Ce raisonnement est erroné et, à bien des égards, fallacieux. La notion de prime d’illiquidité vient du monde de la dette. Un prêteur accepte de différer l’utilisation de son capital pour un certain temps. Il est rémunéré pour cela par un emprunteur qui paie un intérêt sur le capital. Cet emprunteur paie par ailleurs une prime de risque au prêteur, qui pourrait de fait ne pas être remboursé. De la même manière, l’investissement en actions cotées combine différentes primes. Dans le cas du private equity, la durée d’investissement est en moyenne de trois à cinq ans, selon la stratégie adoptée (capital-risque, capital-développement ou LBO). Ce n’est donc pas un risque, mais une dimension de l’investissement.

Pour s’abstraire du débat sur la performance, les chiffres sont très clairs. Une comparaison, nette de tous frais, entre les fonds de LBO américains totalement liquidés, montre une performance de 470 points de base supérieure au MSCI US Index. Cette mesure est faite grâce au Public Market Equivalent, une méthode qui réplique exactement les investissements et cessions des fonds de private equity en achetant et vendant l’index au même rythme. Les fonds de LBO d’Europe de l’Ouest affichent une superformance de 827 points de base sur le MSCI Europe.

La différence de performance entre fonds de private equity
et actions cotées est liée à une combinaison de facteurs.

Qu’en est-il des fonds actifs? Ils semblent moins performants. Ceci est lié au fait que les indices d’actions ont progressé fortement au cours des dernières années. Or, les valeurs nettes d’actifs des fonds de private equity sont évaluées par les gérants de manière conservatrice. La littérature académique a démontré que plus les gérants sont performants, plus les valeurs nettes d’actifs intérimaires des fonds sont évaluées de manière conservatrice. Se faire une opinion des fonds actifs est donc délicat: les valeurs nettes sont en retard sur les indices cotés, jusqu’à ce que les actifs soient vendus.

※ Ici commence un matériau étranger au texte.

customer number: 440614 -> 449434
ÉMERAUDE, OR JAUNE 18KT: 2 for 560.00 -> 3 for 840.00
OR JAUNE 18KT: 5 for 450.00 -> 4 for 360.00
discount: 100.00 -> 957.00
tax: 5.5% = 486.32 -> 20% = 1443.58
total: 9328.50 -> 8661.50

La différence de performance entre fonds de private equity et actions cotées est liée à une combinaison de facteurs. L’un est l’effet de levier financier. La littérature académique démontre qu’environ 30% de la performance des fonds de LBO est liée à l’ingénierie financière. L’essentiel vient de la création de valeur des gérants. Dans ce cadre, la prime d’illiquidité est mesurée, toute chose étant égale par ailleurs, par la différence entre le multiple d’EBITDA au moment de l’acquisition d’une entreprise et ce même multiple au moment de la sortie. Il est estimé que cette différence de multiple, à périmètre d’activité constant de l’entreprise, contribue entre -10 et +10% à la performance du gérant. «Attendre et voir» ne crée donc pas de performance.

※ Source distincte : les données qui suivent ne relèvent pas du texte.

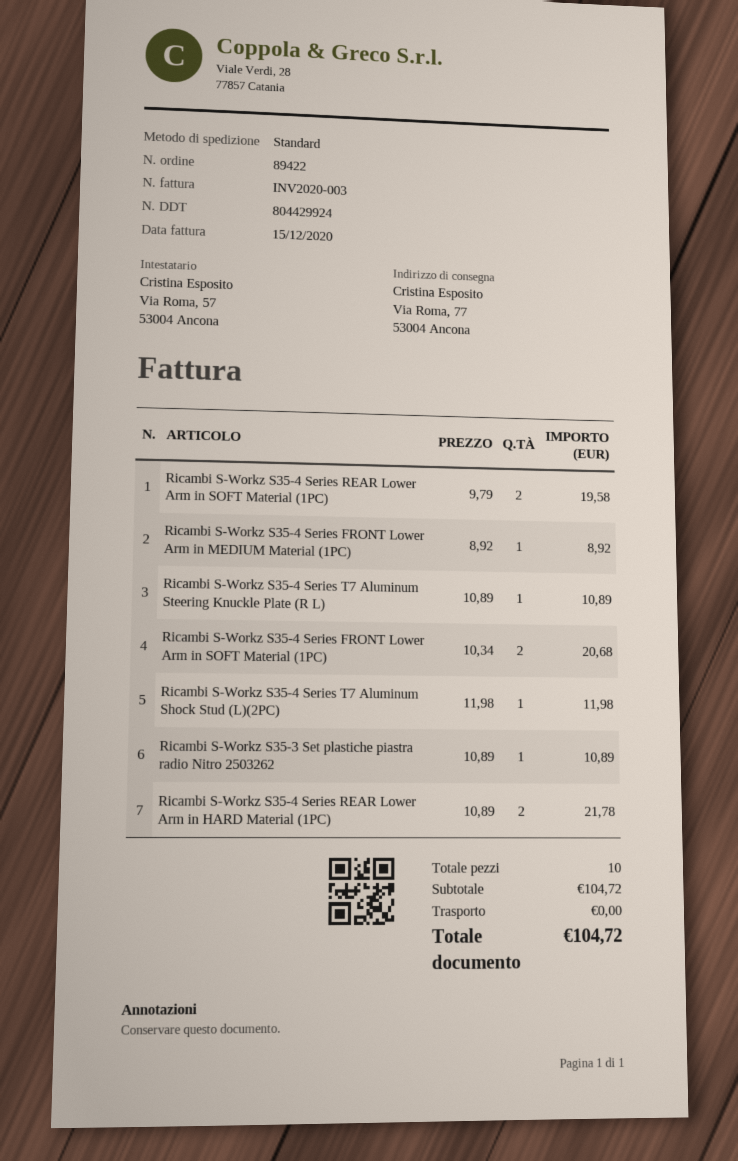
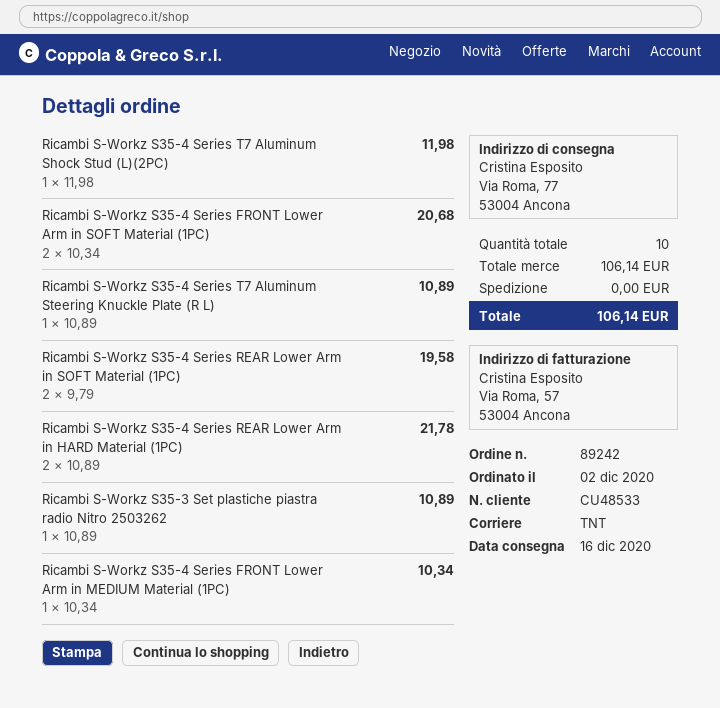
order number: 89422 -> 89242
shipping method: standard -> TNT
Ricambi S-Workz S35-4 Series FRONT Lower Arm in MEDIUM Material (1PC): 1 x 8.92 = 8.92 -> 1 x 10.34 = 10.34
subtotal: 104.72 -> 106.14
total: 104.72 -> 106.14

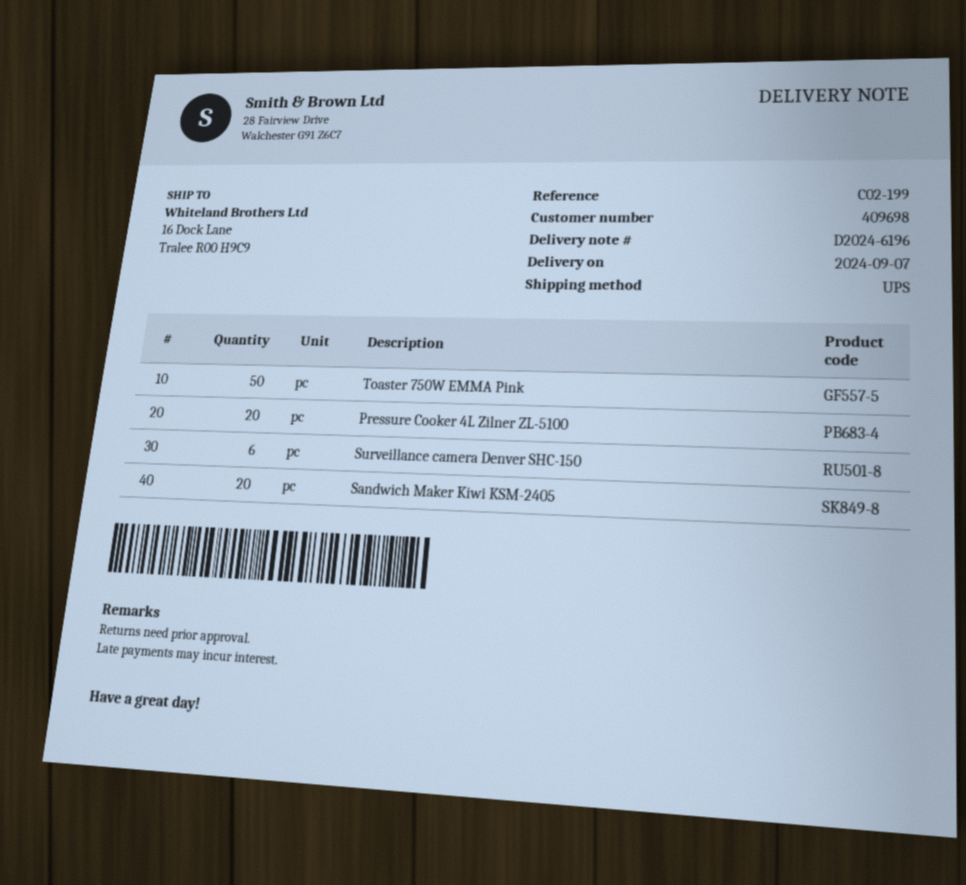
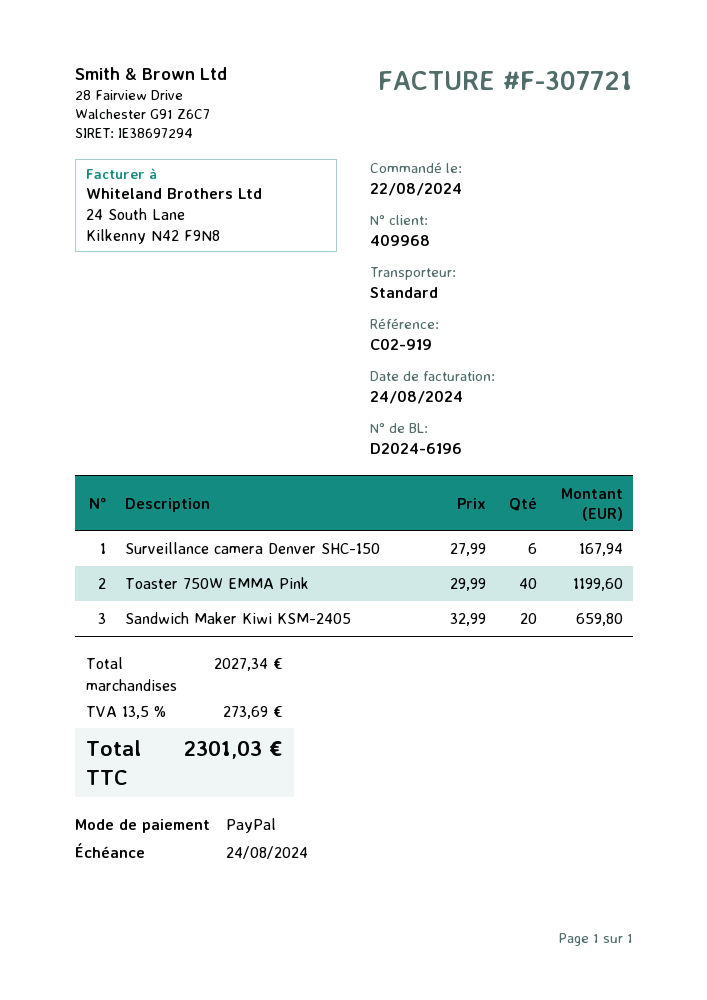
customer number: 409698 -> 409968
reference: C02-199 -> C02-919
shipping method: UPS -> standard
Toaster 750W EMMA Pink: 50 -> 40
Pressure Cooker 4L Zilner ZL-5100: 20 -> none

De fait, les investisseurs souhaitant vendre une part de fonds de private equity sur le marché secondaire doivent accepter une décote de 10 à 30% sur la valeur nette d’actifs, déjà conservatrice. Ils paient donc une prime pour la liquidité. Cela est aussi vrai pour les investisseurs sur les marchés cotés. Ils placent la liquidité avant tout et paient une prime élevée: ils abandonnent la création de valeur associée à la forte gouvernance du private equity.